7.20.2015

Acts 16

As Paul and Silas visit the churches, Paul meets Timothy in Lystra and wants him to join them.  He has him circumcised to give him "street cred" with the Jews to whom they bring the gospel in the area.  They continue west, and Paul has a vision of a Macedonian calling for help, so they cross the Aegean from modern Turkey to Greece.  Luke seems to join them at this point.  

They make for Philippi, a Roman colony, and the likeliest place there would be a Jewish assembly without a synagogue.  God converts Lydia through Paul and Silas speaking, and they stay with her.  Paul casts a demon out of a slave, and her owners charge them with being anti-Roman.  They are beaten and jailed.

God breaks them out of jail with an earthquake.  The jailer is going to kill himself, but Paul keeps him from doing it.  The jailer asks how to be saved, and Paul presents the gospel.  He believes, takes them to his house, tends their wounds, and has his family baptized.

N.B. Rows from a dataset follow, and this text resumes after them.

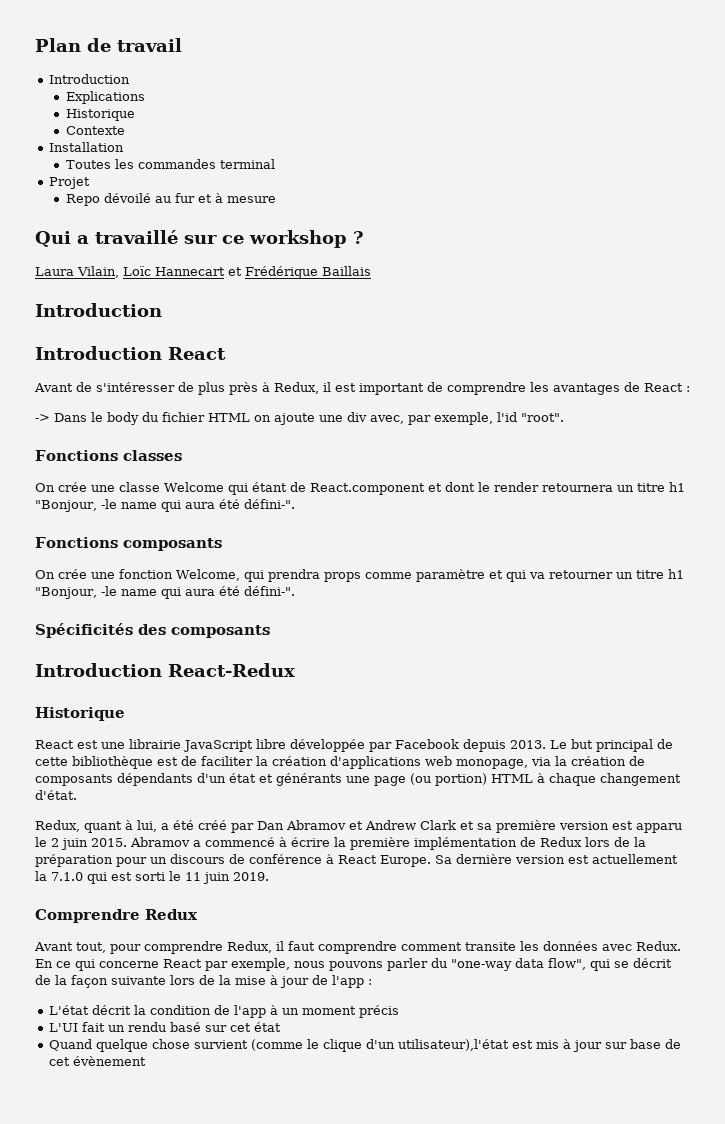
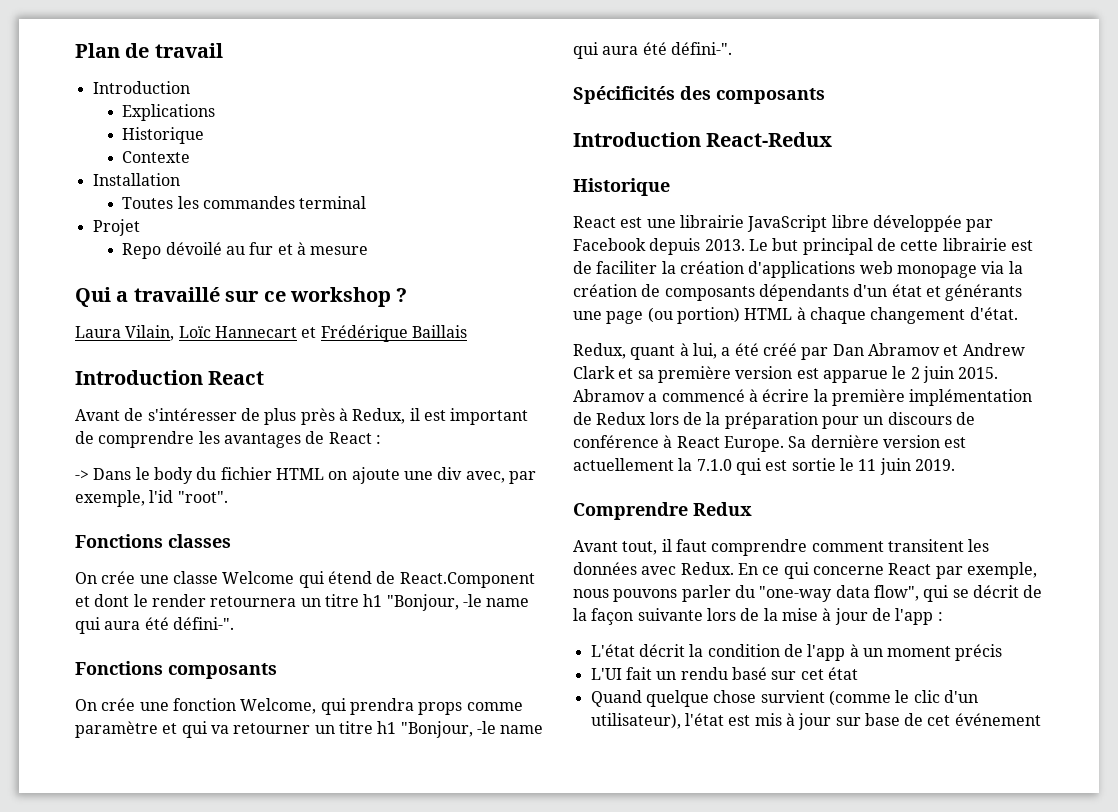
[35,346,162,360] // Introduction -> (203, 377) none
[251,482,425,495] étant de React.component -> [327,571,535,588] étend de React.Component
[72,756,153,769] bibliothèque -> [942,238,1007,251] librairie
[456,759,528,769] monopage, -> [896,265,977,278] monopage
[636,823,682,833] apparu -> [822,370,888,383] apparue
[135,872,165,881] sorti -> [791,458,836,471] sortie
[110,941,272,954] pour comprendre Redux, -> (658, 548) none
[465,942,516,951] transite -> [887,539,964,552] transitent
[323,1039,510,1052] clique d'un utilisateur),l'état -> [913,690,978,703] [590,713,724,729] clic d'un utilisateur), l'état
[73,1056,147,1066] évènement -> [954,713,1041,726] événement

The city rulers send to release Paul and Silas quietly, but Paul refuses.  He wants an apology, since he's a Roman citizen - apparently they never asked in the frenzy the day before.  This gives Paul the upper hand politically, which will help the fledgling church in aggressively Roman Philippi.


How this is about Jesus
He had said the apostles would bear witness to the ends of the earth.  They are now beyond Turkey, in the heart of Greece and in a Roman colony!  Yet the Spirit is active, bringing faith to several.  Jesus is not confined to any one place.


Application
  • Paul writes to the Galatians about this time not to submit to circumcision, yet has Timothy circumcised!  The difference is in the intent: do you think you need it to follow God's command (no! to the Galatians), or do you do it to avoid people not even listening to you as you try to present the gospel to them (Paul with Timothy)?
  • It is highly doubtful the jailer's whole family is baptized by immersion, in the middle of the night, in the city.
  • Paul uses his Roman citizenship here to get a foothold of respectability for himself and for the church he planted.  I'm sure the rulers fear charges he could bring against them, and so track him to Lydia's house.  So now they'll treat Lydia carefully.  We are starting to need this kind of shrewdness in dealing with the state, again!